Pivot

This repository contains the implementation of Privacy preserving vertical federated learning for tree-based models. This paper proposes a private and efficient solution for tree-based models, including decision tree (DT), random forest (RF), and gradient boosting decision tree (GBDT), under the vertical federated learning (VFL) setting. The solution is based on a hybrid of threshold partially homomorphic encryption (TPHE) and secure multiparty computation (MPC) techniques.

Dependencies

Pivot-SPDZ
- This is a fork of MP-SPDZ repository.
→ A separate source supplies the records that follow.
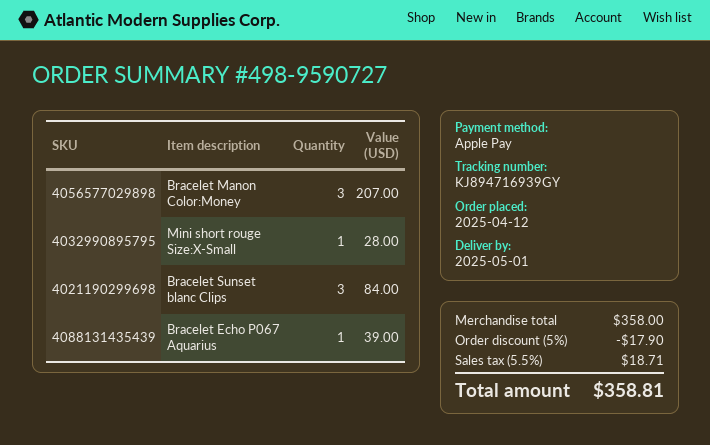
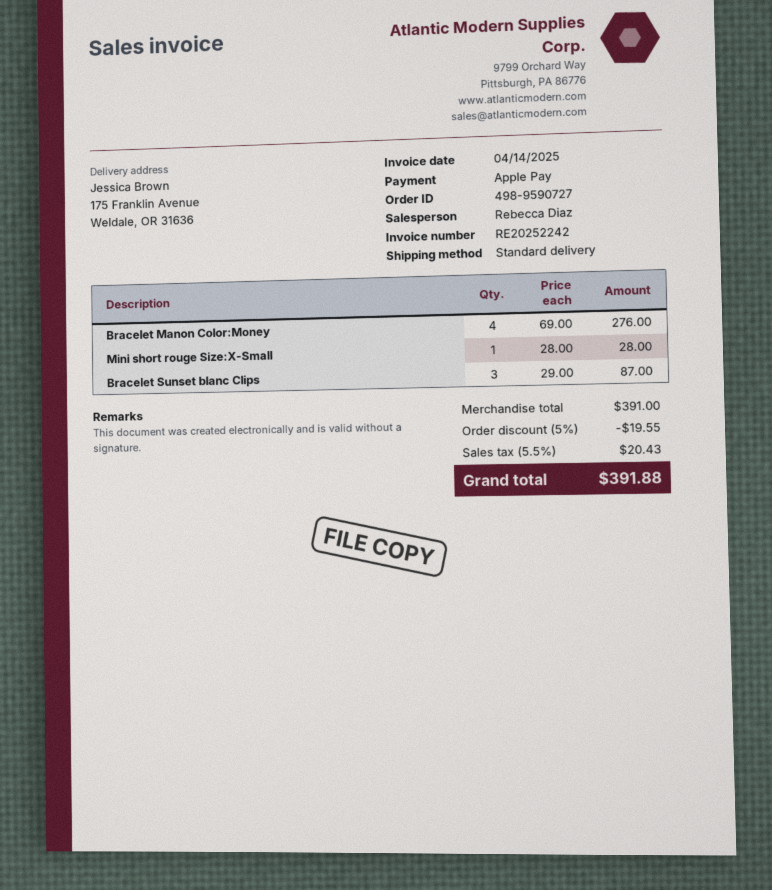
Bracelet Manon Color:Money: 3 for 207.00 -> 4 for 276.00
Bracelet Sunset blanc Clips: 3 for 84.00 -> 3 for 87.00
Bracelet Echo P067 Aquarius: 1 for 39.00 -> none
subtotal: 358.00 -> 391.00
discount: 5% = 17.90 -> 5% = 19.55
tax: 5.5% = 18.71 -> 5.5% = 20.43
total: 358.81 -> 391.88

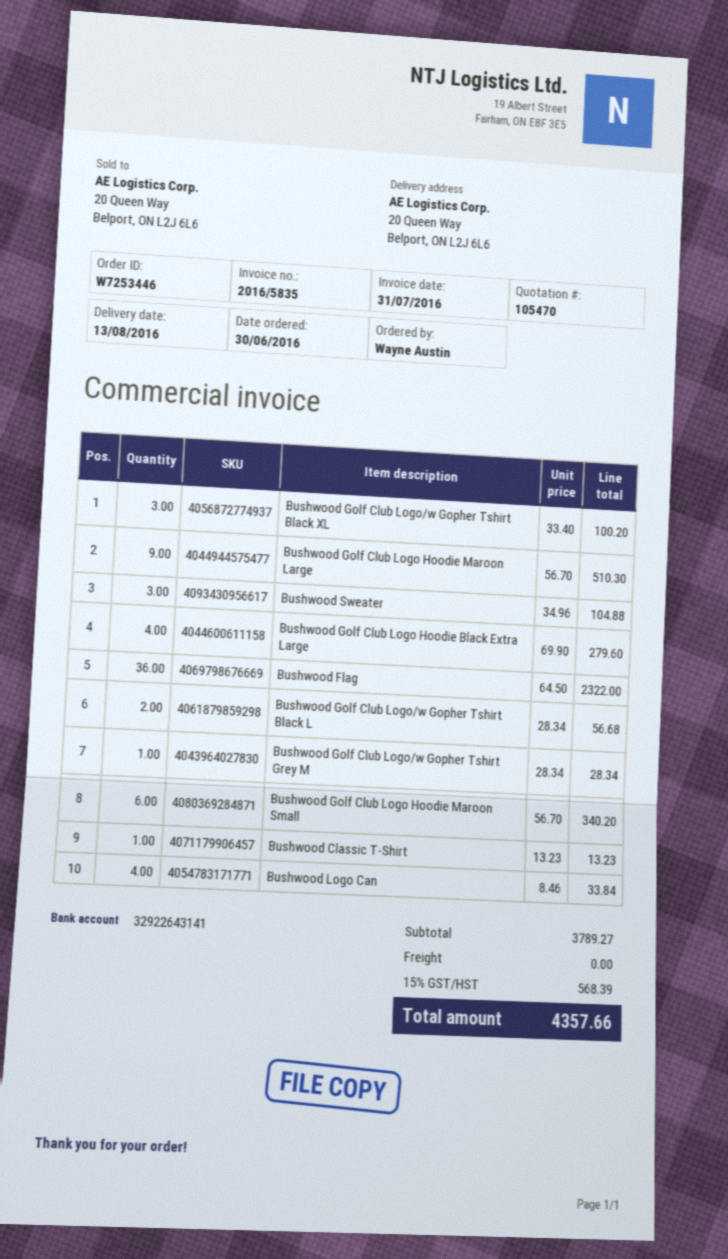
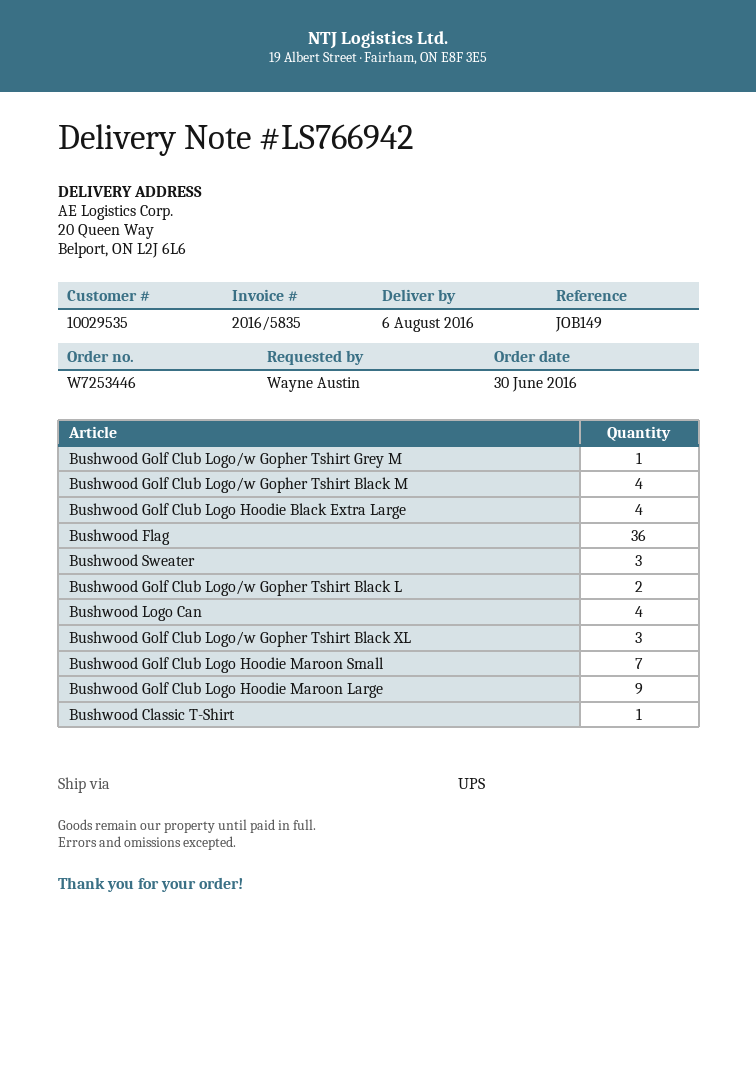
delivery date: 2016-08-13 -> 2016-08-06
Bushwood Golf Club Logo Hoodie Maroon Small: 6 -> 7
Bushwood Golf Club Logo/w Gopher Tshirt Black M: none -> 4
We have revised some codes and configurations in this repository. The Pivot program calls Pivot-SPDZ as a library.
- Clone Pivot-SPDZ and follow the guide in MP-SPDZ to install it.
libhcs
- This is a fork of libhcs. We have fixed a threshold decryption bug in the original repo. Pivot uses libhcs for threshold homomorphic encryption computations.
- Clone this repository and follow the guide in libhcs to install it.
libscapi
- Pivot uses libscapi for network communications among clients.
- Clone this repository and follow the guide in libscapi to install it.
Python
- We implemented the non-private baselines and generated the synthetic datasets using sklearn.
- Install the necessary dependencies of python (see tools/README.md).
Protobuf
- We used protobuf version 3.14.0 for the messages communicated among clients.

Run the test with Docker

You can build the docker image using tools/docker/Dockerfile (test passed on Ubuntu20.04), or download the pre-built image from docker hub here.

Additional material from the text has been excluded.